WORK REQUIRED
Lines from the one containing "[556,227,608,239] stored. ->" through the last line of the data are to be repeated word for word, both ends included.

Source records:
--- START ---

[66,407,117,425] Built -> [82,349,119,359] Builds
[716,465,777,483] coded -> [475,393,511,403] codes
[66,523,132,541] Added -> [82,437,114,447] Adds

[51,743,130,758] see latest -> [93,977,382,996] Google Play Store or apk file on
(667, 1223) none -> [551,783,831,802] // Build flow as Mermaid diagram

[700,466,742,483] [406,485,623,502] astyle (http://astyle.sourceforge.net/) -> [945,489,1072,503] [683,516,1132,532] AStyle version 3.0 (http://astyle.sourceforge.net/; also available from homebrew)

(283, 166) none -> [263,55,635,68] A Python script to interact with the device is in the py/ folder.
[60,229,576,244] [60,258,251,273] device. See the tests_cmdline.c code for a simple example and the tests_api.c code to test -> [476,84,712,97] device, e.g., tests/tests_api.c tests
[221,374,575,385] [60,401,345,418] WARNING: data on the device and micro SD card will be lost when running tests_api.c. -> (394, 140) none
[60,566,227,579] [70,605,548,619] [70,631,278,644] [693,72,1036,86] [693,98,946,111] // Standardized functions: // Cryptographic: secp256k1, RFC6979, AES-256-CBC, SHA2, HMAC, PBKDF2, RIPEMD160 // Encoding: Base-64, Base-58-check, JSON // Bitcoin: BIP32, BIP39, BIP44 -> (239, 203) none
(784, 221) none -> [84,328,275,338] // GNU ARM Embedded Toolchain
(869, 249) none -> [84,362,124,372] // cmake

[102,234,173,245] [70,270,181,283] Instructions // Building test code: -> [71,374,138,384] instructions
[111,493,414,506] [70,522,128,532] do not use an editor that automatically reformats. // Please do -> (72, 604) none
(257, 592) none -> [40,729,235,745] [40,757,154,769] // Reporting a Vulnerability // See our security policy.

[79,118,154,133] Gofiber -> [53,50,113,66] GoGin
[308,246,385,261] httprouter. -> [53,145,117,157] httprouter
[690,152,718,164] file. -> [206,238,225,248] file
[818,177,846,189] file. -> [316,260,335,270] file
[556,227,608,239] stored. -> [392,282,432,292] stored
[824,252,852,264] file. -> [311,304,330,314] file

--- END ---

RESPONSE FOR THIS EXERCISE
[556,227,608,239] stored. -> [392,282,432,292] stored
[824,252,852,264] file. -> [311,304,330,314] file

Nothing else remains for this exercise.